═══ Available data

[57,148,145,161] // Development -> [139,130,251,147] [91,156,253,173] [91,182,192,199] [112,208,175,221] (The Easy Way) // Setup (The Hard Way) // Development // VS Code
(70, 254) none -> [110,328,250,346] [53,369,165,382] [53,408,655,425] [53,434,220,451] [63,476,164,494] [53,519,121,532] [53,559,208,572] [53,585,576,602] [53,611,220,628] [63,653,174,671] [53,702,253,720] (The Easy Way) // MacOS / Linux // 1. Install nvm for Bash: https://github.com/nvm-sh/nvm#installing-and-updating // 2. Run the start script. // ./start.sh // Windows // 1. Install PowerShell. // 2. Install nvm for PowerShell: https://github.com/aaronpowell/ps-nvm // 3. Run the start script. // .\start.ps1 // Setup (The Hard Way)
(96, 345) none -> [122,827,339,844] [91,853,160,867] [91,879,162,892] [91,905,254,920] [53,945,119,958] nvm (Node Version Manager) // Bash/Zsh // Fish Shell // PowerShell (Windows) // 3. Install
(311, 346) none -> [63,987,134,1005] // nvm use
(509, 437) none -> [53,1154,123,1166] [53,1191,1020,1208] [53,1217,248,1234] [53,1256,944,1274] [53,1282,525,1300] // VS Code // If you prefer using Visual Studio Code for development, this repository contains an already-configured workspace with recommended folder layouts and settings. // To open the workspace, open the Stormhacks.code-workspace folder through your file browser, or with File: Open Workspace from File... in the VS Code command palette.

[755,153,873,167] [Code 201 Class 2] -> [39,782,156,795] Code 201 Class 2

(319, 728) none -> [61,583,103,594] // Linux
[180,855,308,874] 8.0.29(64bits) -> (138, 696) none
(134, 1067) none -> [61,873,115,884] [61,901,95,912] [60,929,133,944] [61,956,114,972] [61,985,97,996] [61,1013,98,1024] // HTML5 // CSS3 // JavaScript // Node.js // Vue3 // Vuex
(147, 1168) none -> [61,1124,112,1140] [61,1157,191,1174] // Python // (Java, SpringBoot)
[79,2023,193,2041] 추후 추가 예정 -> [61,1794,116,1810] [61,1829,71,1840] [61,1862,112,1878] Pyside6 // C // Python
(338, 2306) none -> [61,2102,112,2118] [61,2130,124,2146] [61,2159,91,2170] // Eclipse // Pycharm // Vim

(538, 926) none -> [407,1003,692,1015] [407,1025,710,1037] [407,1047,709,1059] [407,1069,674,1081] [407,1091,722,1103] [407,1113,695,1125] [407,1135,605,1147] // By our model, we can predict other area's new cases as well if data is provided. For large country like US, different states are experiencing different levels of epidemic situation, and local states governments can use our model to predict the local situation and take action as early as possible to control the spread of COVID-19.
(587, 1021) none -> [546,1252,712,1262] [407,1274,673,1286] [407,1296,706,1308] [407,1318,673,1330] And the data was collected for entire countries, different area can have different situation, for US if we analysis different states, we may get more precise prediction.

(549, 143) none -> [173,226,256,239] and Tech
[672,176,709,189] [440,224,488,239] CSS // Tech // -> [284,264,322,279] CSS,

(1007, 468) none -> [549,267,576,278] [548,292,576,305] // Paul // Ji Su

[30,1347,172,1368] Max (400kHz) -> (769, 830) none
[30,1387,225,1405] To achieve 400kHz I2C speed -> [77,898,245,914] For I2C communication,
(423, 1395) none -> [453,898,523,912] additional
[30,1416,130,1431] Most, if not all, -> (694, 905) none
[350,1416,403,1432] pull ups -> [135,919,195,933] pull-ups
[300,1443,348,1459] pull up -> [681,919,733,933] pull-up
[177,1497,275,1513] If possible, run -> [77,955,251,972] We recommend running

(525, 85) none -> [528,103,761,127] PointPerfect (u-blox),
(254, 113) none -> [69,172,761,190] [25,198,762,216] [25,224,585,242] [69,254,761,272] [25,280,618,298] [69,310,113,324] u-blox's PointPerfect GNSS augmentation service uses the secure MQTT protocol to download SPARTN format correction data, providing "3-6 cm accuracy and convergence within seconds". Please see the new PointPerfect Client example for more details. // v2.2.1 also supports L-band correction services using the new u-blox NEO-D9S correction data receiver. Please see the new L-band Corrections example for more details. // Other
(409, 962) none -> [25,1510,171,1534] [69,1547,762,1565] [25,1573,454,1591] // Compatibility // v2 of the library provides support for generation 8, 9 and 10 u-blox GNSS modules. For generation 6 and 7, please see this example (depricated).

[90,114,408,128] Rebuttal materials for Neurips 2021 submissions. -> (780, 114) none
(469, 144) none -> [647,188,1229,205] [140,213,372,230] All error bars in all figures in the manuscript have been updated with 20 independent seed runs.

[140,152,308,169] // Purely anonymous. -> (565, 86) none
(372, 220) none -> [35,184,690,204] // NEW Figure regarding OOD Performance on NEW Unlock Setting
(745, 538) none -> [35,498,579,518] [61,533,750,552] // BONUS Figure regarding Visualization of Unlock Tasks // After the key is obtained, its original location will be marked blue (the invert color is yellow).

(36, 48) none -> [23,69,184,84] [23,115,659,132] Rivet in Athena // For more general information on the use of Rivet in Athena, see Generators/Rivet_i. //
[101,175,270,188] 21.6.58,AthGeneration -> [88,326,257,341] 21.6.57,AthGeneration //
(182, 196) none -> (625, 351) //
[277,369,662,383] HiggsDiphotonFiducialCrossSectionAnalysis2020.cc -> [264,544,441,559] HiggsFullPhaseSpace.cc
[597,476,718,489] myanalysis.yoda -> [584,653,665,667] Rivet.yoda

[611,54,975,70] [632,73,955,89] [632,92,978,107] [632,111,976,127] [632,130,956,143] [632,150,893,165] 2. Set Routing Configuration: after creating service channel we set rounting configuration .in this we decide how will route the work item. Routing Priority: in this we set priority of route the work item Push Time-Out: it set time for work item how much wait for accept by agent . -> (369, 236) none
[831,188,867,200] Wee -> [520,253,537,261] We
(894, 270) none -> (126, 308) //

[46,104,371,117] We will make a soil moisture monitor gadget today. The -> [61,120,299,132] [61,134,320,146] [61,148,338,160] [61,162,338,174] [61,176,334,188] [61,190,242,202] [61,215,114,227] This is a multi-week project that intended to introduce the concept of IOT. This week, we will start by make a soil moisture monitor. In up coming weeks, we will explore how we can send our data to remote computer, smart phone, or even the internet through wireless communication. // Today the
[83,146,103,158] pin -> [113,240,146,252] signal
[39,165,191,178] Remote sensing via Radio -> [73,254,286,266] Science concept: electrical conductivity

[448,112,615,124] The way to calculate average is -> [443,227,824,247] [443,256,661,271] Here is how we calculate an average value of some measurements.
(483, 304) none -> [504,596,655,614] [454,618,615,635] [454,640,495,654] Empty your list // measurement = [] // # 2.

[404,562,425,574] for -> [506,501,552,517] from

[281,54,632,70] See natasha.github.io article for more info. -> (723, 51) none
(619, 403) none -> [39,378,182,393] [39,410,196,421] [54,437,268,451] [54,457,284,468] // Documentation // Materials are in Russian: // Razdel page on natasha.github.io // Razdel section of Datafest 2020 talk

══════

Keep only the lines from the one containing "[281,54,632,70] See natasha.github.io" to the end of the entries, and repeat them exactly.

■ Exercise result ■
[281,54,632,70] See natasha.github.io article for more info. -> (723, 51) none
(619, 403) none -> [39,378,182,393] [39,410,196,421] [54,437,268,451] [54,457,284,468] // Documentation // Materials are in Russian: // Razdel page on natasha.github.io // Razdel section of Datafest 2020 talk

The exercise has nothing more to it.